| What to do |
Among the records below, find each line containing the word "height" and copy it.

| Data excerpts |

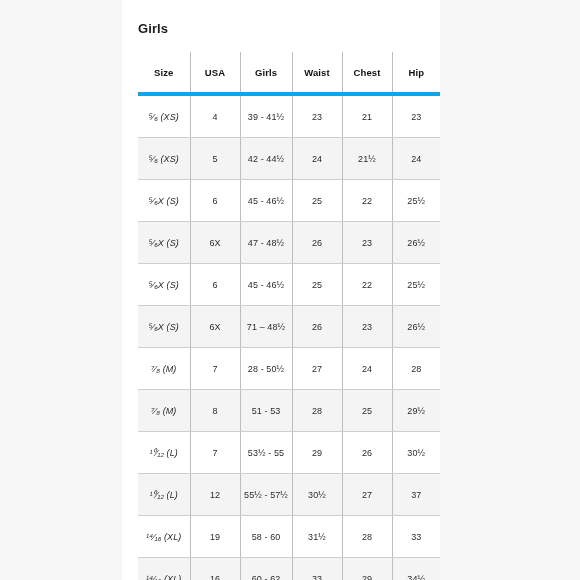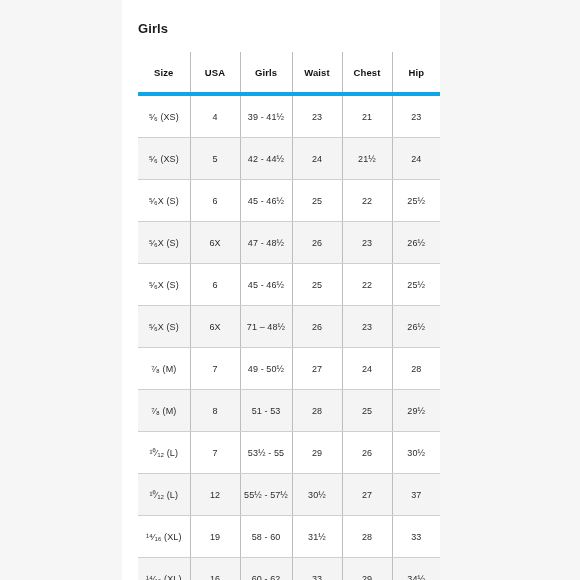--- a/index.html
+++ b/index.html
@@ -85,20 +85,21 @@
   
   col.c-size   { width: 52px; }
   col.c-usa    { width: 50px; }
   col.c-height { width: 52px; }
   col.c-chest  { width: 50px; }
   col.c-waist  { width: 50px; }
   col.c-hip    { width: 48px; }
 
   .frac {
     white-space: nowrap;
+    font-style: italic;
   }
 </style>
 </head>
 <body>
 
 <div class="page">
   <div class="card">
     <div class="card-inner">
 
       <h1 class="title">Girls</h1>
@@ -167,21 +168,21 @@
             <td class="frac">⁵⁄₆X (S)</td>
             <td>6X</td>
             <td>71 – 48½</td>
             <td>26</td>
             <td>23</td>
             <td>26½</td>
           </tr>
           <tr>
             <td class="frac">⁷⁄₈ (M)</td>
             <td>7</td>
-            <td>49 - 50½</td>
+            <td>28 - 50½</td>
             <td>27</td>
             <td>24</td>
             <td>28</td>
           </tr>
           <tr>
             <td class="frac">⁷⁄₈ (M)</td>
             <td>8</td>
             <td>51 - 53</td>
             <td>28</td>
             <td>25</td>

...

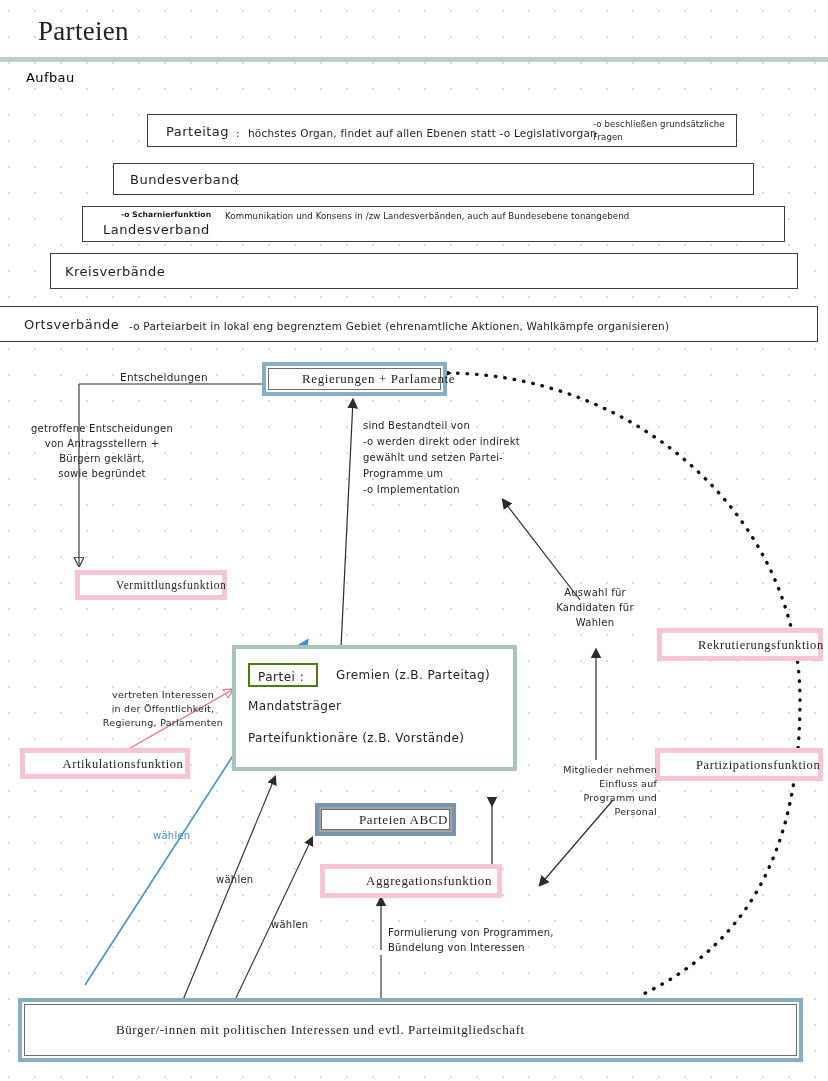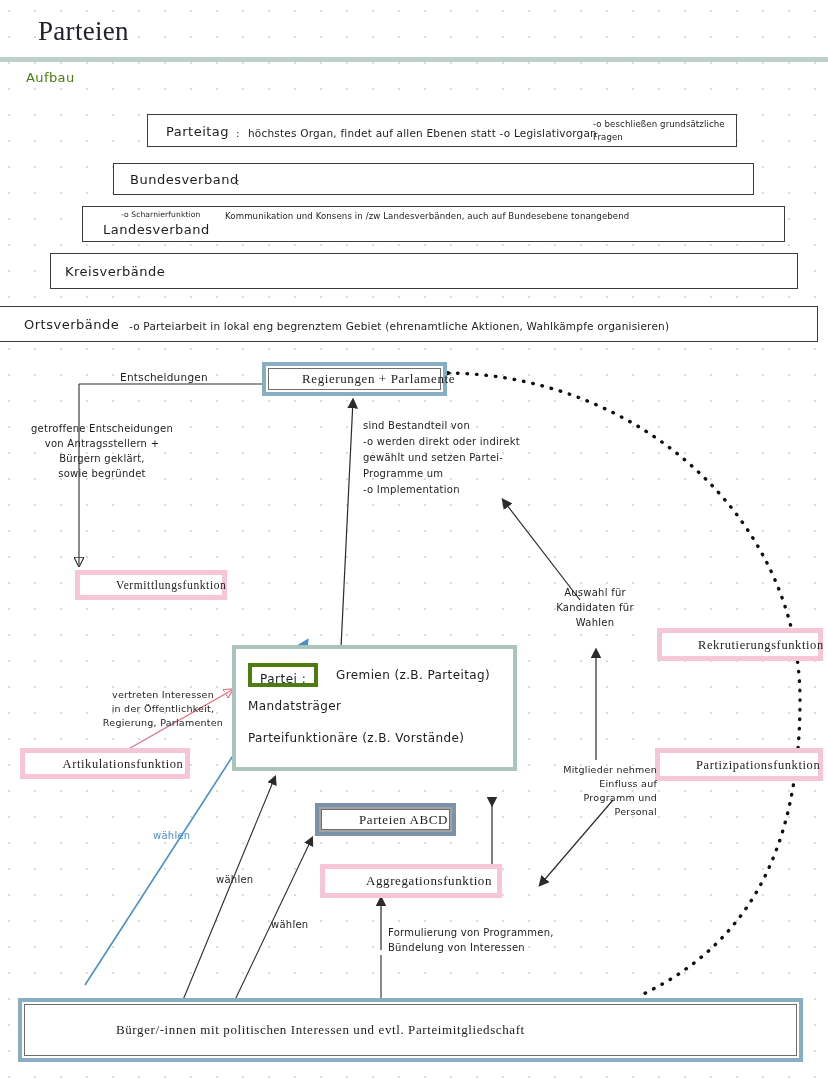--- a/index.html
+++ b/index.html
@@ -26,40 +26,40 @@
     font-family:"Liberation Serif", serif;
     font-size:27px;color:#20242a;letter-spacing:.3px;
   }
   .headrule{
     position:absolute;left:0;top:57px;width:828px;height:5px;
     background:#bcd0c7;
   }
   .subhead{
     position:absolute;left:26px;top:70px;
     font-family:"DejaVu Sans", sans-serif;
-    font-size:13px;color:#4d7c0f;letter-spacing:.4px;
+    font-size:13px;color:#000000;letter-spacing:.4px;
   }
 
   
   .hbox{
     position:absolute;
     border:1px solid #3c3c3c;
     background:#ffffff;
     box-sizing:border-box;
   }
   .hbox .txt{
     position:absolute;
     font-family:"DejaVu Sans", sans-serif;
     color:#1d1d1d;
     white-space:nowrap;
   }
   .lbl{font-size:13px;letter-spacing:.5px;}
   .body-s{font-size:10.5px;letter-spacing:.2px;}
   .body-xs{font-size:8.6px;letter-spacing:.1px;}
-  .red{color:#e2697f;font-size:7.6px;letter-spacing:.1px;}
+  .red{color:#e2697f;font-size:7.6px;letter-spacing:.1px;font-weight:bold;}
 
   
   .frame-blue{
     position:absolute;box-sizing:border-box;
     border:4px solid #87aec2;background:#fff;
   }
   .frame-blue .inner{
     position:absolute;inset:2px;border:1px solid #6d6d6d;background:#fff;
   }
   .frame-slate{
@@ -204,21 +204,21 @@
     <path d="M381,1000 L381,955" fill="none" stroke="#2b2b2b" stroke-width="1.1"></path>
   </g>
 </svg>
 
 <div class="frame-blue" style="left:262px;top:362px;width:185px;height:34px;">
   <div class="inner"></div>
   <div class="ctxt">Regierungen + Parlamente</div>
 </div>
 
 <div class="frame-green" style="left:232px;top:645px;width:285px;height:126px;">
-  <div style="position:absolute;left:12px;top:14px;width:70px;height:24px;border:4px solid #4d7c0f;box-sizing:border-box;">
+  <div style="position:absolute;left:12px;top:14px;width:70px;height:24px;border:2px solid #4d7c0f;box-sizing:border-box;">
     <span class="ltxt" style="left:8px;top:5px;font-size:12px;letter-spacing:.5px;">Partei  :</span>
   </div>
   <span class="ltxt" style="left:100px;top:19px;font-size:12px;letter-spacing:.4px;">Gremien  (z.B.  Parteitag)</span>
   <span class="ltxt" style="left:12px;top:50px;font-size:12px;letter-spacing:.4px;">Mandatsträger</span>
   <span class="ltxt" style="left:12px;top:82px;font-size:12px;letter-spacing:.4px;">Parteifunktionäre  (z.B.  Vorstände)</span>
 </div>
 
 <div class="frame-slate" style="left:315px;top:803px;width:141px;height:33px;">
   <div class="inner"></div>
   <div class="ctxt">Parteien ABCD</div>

| Expected output |
   col.c-height { width: 52px; }
     position:absolute;left:0;top:57px;width:828px;height:5px;
 <div class="frame-blue" style="left:262px;top:362px;width:185px;height:34px;">
 <div class="frame-green" style="left:232px;top:645px;width:285px;height:126px;">
-  <div style="position:absolute;left:12px;top:14px;width:70px;height:24px;border:4px solid #4d7c0f;box-sizing:border-box;">
+  <div style="position:absolute;left:12px;top:14px;width:70px;height:24px;border:2px solid #4d7c0f;box-sizing:border-box;">
 <div class="frame-slate" style="left:315px;top:803px;width:141px;height:33px;">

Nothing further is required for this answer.